*How to complete this task*:
An acceptable answer repeats exactly the line with "197.10K 7 11" and each line after it through the end of the entries, and includes nothing else.
------------
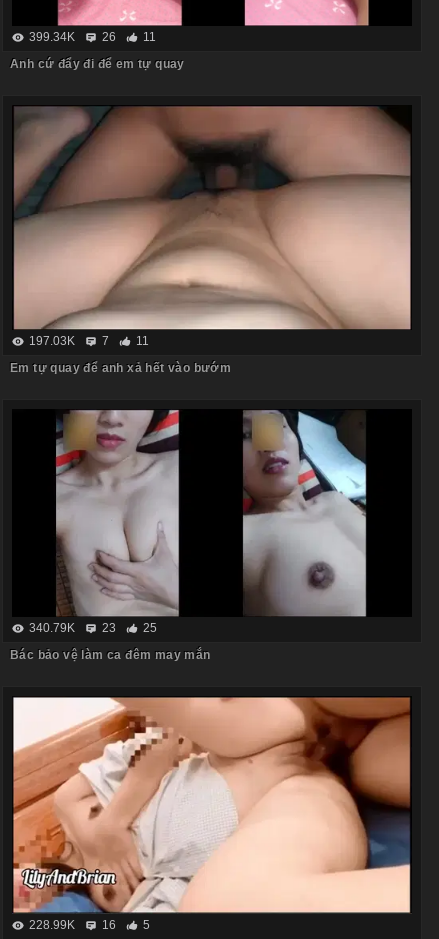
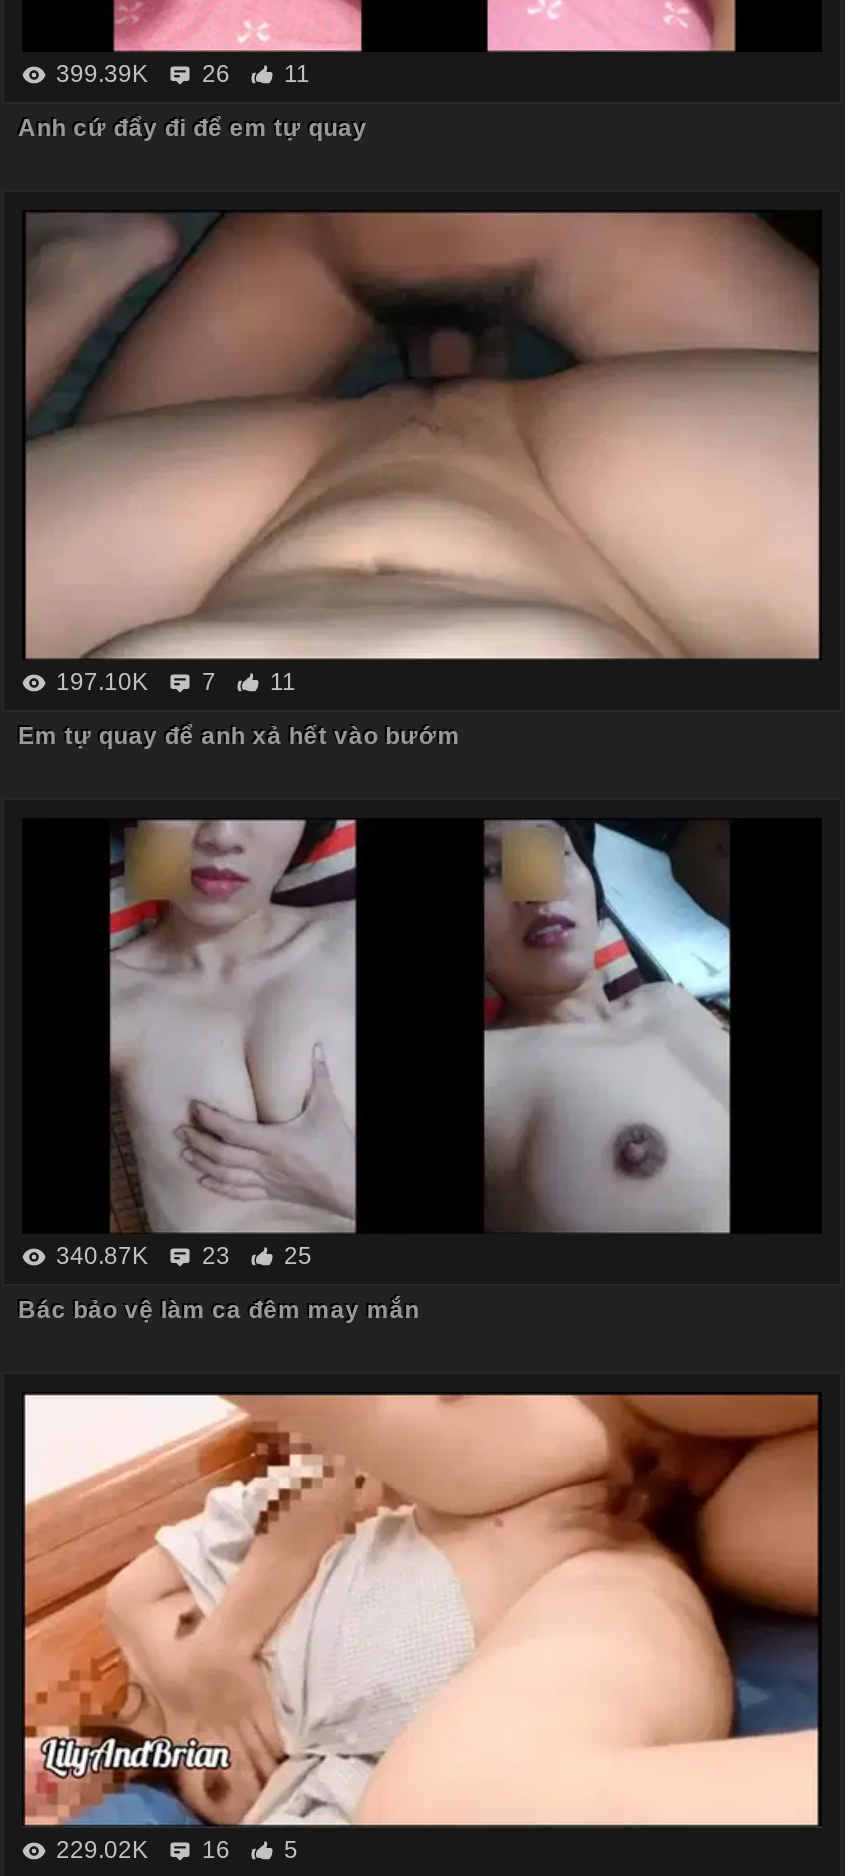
- 399.34K 26 11
+ 399.39K 26 11

- 197.03K 7 11
+ 197.10K 7 11

- 340.79K 23 25
+ 340.87K 23 25

- 228.99K 16 5
+ 229.02K 16 5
------------
*Problem solution*:
+ 197.10K 7 11

- 340.79K 23 25
+ 340.87K 23 25

- 228.99K 16 5
+ 229.02K 16 5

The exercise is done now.